# apache2 and php4

## joker0225

I am unable to get my php modules to load when i run my /etc/init.d/apache2 restart.  Does anyone out there know how to get apache2 with php working in Gentoo?

----------

## CdWhistler

I will ask the obvious first. Do you have mod_php installed with the apache2 use flag?  The one thing I overlooked when setting up mod_php was having APACHE2_OPTS="-D PHP4" set in /etc/conf.d/apache2 .

----------

## joker0225

This is strange:

I got php working with Apache but not Apache2

and

I got SSL working with Apache2 but not Apache

Here is what the config files slook like:

Apache2:

# Config file for /etc/init.d/apache2

# An example from /etc/apache2/conf/modules.d/40_mod_ssl.conf:

#

# <IfDefine SSL>

#  <IfModule !mod_ssl.c>

#    LoadModule ssl_module    extramodules/mod_ssl.so

#  </IfModule>

# </IfDefine>

#

# This means that the mod_ssl.so DSO module is only loaded

# into the server when you pass "-D SSL" at startup.  To

# enable WebDAV, add "-D DAV -D DAV_FS".  If you installed

# mod_php then add "-D PHP4".  For more options, please

# read the files in the /etc/apache2/conf/modules.d directory.

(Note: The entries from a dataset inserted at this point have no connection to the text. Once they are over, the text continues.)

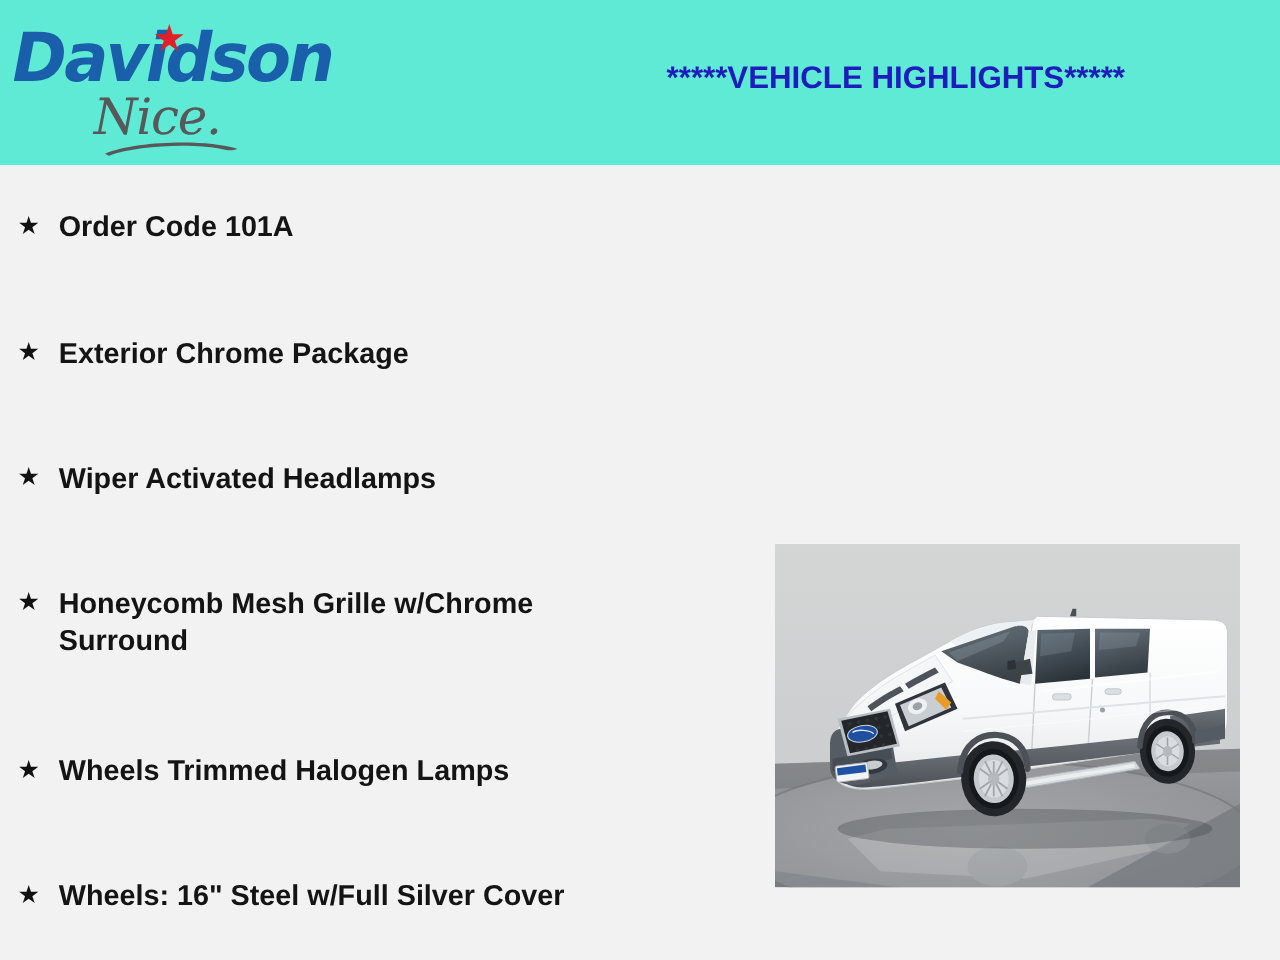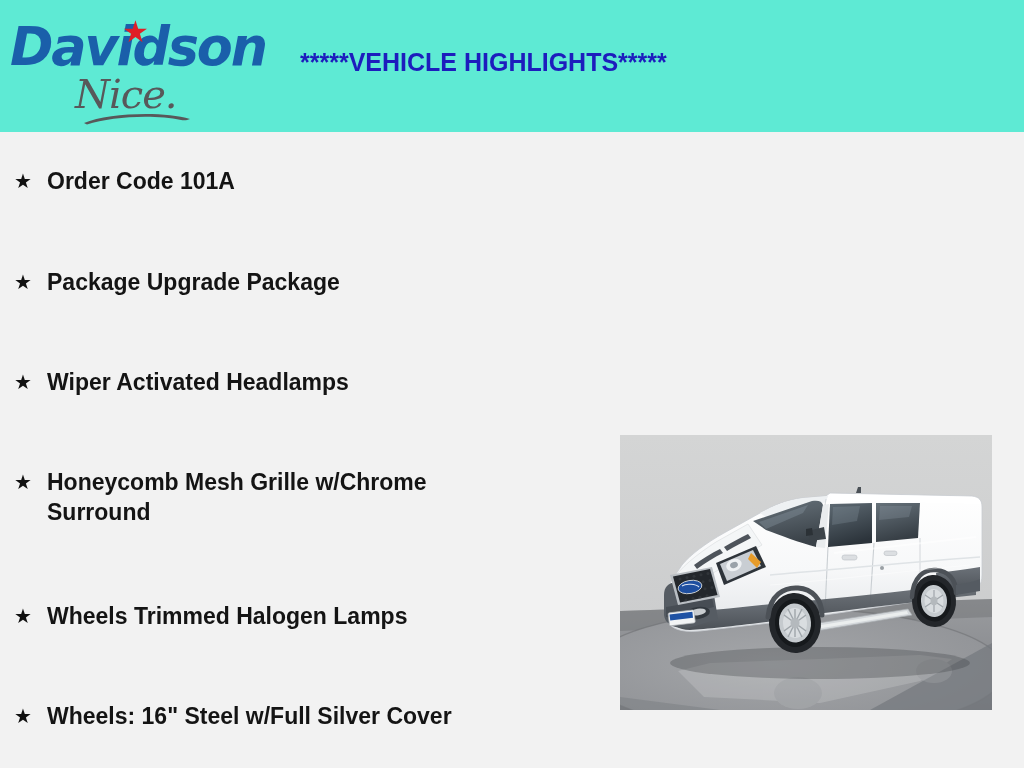"*****VEHICLE HIGHLIGHTS*****" .page-title { text-align: left -> right }
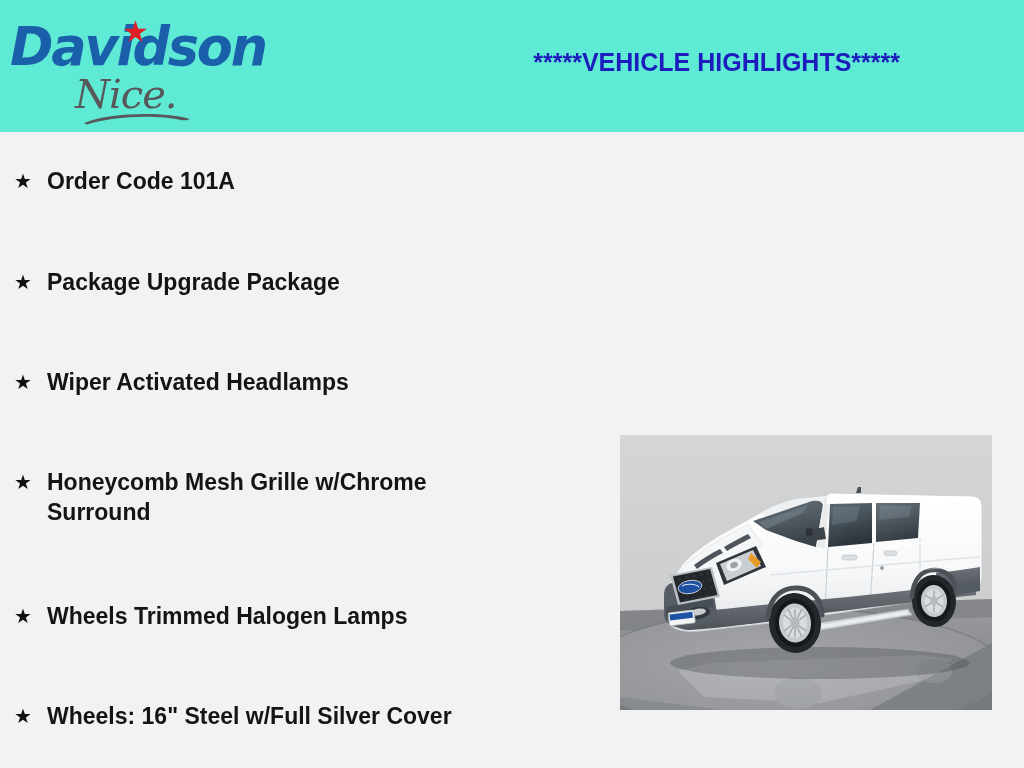"Package Upgrade Package" span.item-text { text: Package Upgrade -> Exterior Chrome }
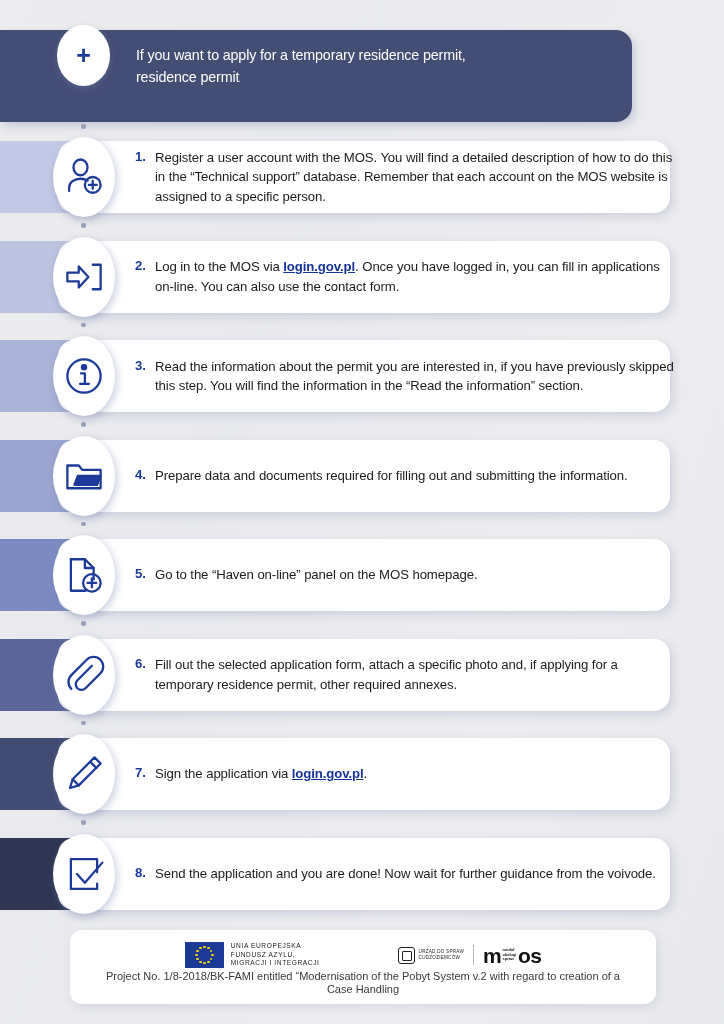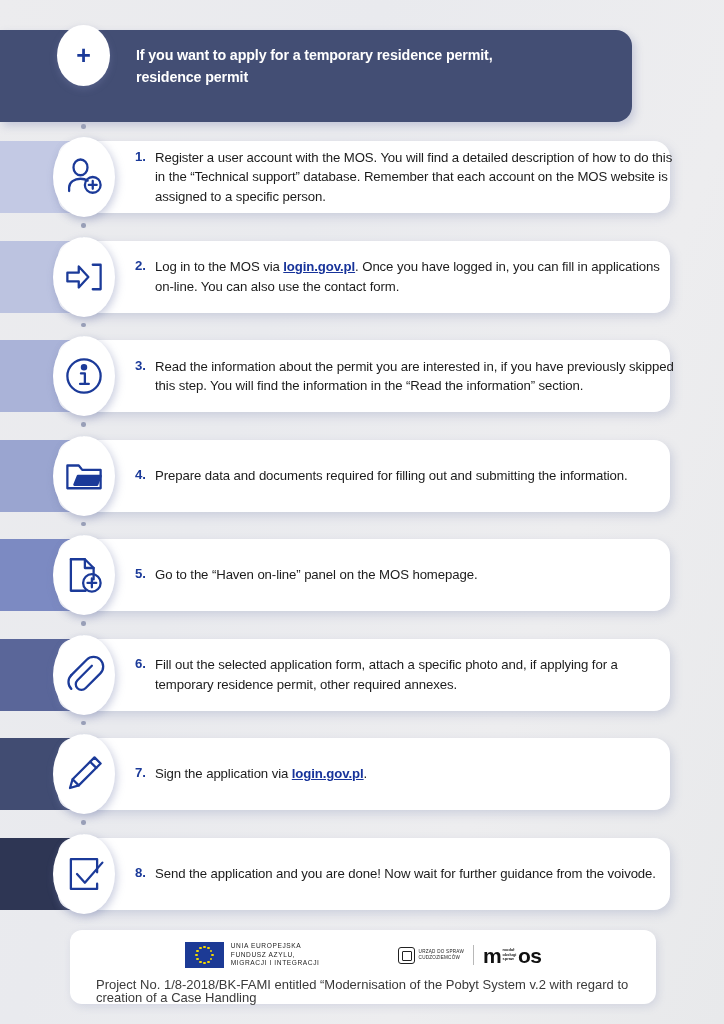"If you want to apply" .header-text { font-weight: bold -> normal }
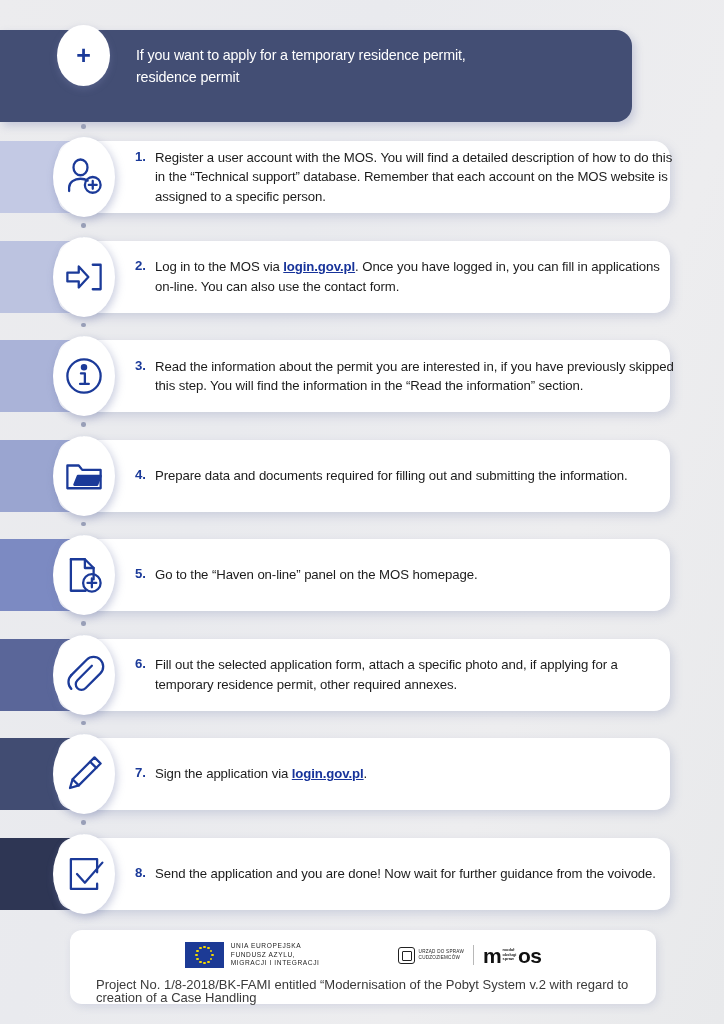"Project No. 1/8-2018/BK-FAMI entitled" .footer-text { font-size: 13px -> 11px; text-align: none -> center; top: 48px -> 40px }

APACHE2_OPTS="-D SSL -D PHP4"

And for Apache:

# Config file for /etc/init.d/apache

# Here's an example from /etc/apache/conf/apache.conf using mod_ssl:

#

# <IfDefine SSL>

# LoadModule ssl_module    extramodules/libssl.so

# </IfDefine>

#

# This means that libssl.so is only loaded into the server when you

# pass "-D SSL" to it at startup.

#

# Anything else in apache.conf which is guarded similarly, like:

#

# <IfDefine FOO> ... </IfDefine>

#

# can be easily turned on/off by editing APACHE_OPTS below to

# include or to not include "-D FOO".

#

# If you installed mod_throttle, you can add "-D THROTTLE"; if you

# installed mod_dav, then add "-D DAV".  For mod_gzip use "-D GZIP".

# The mod_contribs package has several options you can use.  See

# your apache.conf file for more details.

APACHE_OPTS="-D SSL -D PHP4"

**********************************************************

I wish there was a way (if possible) I could emerge just apache1 with mod_php mod_ssl without having Gentoo emerge apache2?

I think my problem is have 2 apaches emerging together and getting them mixed up with PHP and SSL modules.

Is there a way I can unmerge apache2.  I have php working now for apache1 and I am fine with that; however, I need to work on mod_ssl with apache1 AND I want to unmerge apache2.....  Do you know if that can be done?  I just want Apache1 installed not Apache2.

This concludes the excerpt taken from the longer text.